Andy Steele, MD. CMIO of Denver Health. After more than 14 years as Denver Health's director of medical informatics, Dr. Steele was promoted to CMIO in February 2014. Dr. Steele is a board-certified internist.

Robert Warren, MD, PhD, MPH. CMIO at the Medical University of South Carolina (Charleston). CMIO since 2011, Dr. Warren oversaw major EHR upgrades across the four-hospital system and orchestrated a successful "big bang" go live of new enterprisewide patient access, revenue cycle, inpatient clinical systems and analytics and research systems all on July 1, 2014. Dr. Warren is board-certified in pediatrics, allergy and immunology and internal medicine with a specialty in rheumatology.

Lynn Witherspoon, MD. System Vice President and CMIO of Ochsner Health System (New Orleans). Dr. Witherspoon has been CMIO of Oschner Health System since 2009. He is the leader of several innovative, patient-centered projects, including O Bar, which helps patients download appropriate health-related apps that will eventually be able to send data to the health system's EHR, and a robust disease registry tool that gives providers across the continuum a more comprehensive view of a patient's history.

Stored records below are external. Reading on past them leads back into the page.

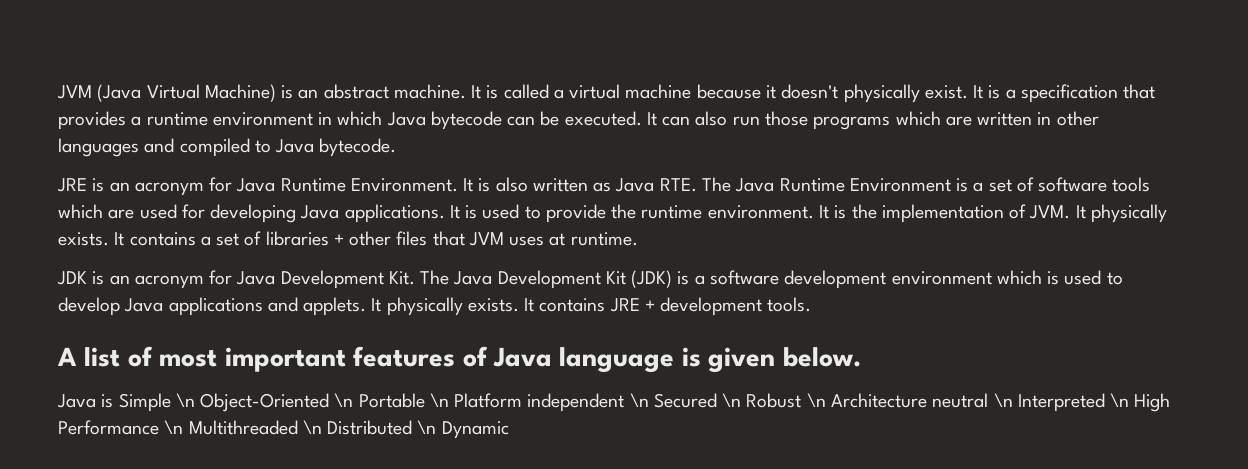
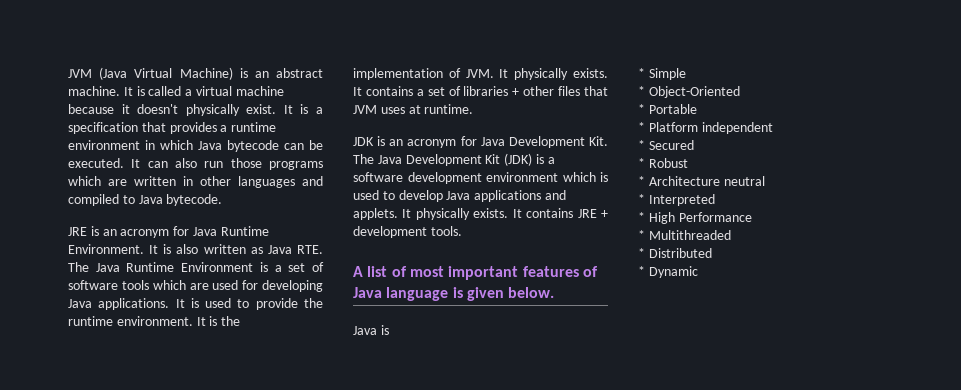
(114, 401) none -> [638,68,645,78] // *
[175,393,195,407] \n -> [638,86,645,96] // *
[334,393,354,407] \n -> [638,104,645,114] // *
[429,393,449,407] \n -> [638,122,645,132] // *
[629,393,649,407] \n -> [638,140,645,150] // *
[722,393,742,407] \n -> [638,158,645,168] // *
[806,393,826,407] \n -> [638,176,645,186] // *
[993,393,1013,407] \n -> [638,194,645,204] // *
[1110,393,1130,407] \n -> [638,212,645,222] // *
[164,420,184,434] \n -> [638,230,645,240] // *
[302,420,322,434] \n -> [638,248,645,258] // *
[417,420,437,434] \n -> [638,266,645,276] // *

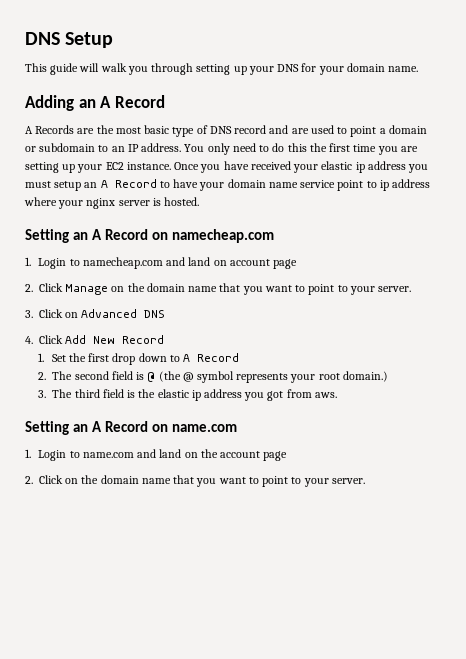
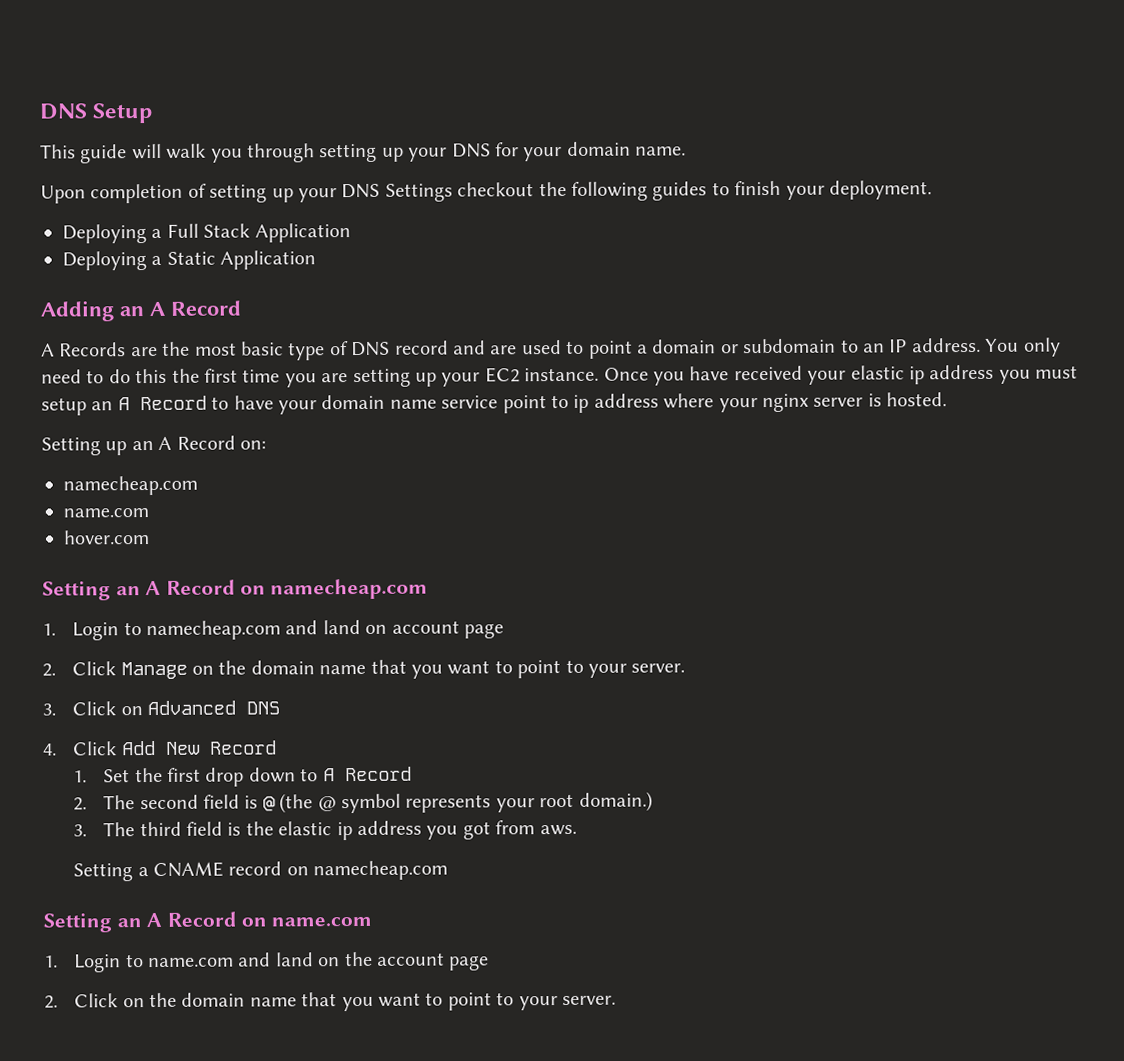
(419, 69) none -> [40,180,932,204] [62,223,351,244] [62,250,317,271] // Upon completion of setting up your DNS Settings checkout the following guides to finish your deployment. // Deploying a Full Stack Application // Deploying a Static Application
(200, 201) none -> [41,435,266,456] [63,475,198,496] [63,508,149,518] [63,530,150,545] // Setting up an A Record on: // namecheap.com // name.com // hover.com
(337, 395) none -> [73,860,449,882] // Setting a CNAME record on namecheap.com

Chris Wood, MD. Vice President and CMIO of Loyola University Health System (Maywood, Ill.). Dr. Wood was appointed CMIO of Loyola University Health System in July, tasked with helping physicians leverage data to improve care quality. Previously, he was medical director of information systems at Intermountain Healthcare in Salt Lake City, where he was responsible for incorporating physician input during the design and implementation of Intermountain's new Cerner EHR system.

Sajjad Yacoob, MD. CMIO of Children's Hospital Los Angeles. After six years as the director of medical informatics at Children's Hospital Los Angeles, Dr. Yacoob became the hospital's first CMIO in 2007. His tenure has been marked by efforts to bring more clinical information to the point of care. Dr. Yacoob is also the assistant dean for innovation and technology and the assistant dean for student affairs at the University of Southern California Keck School of Medicine in Los Angeles.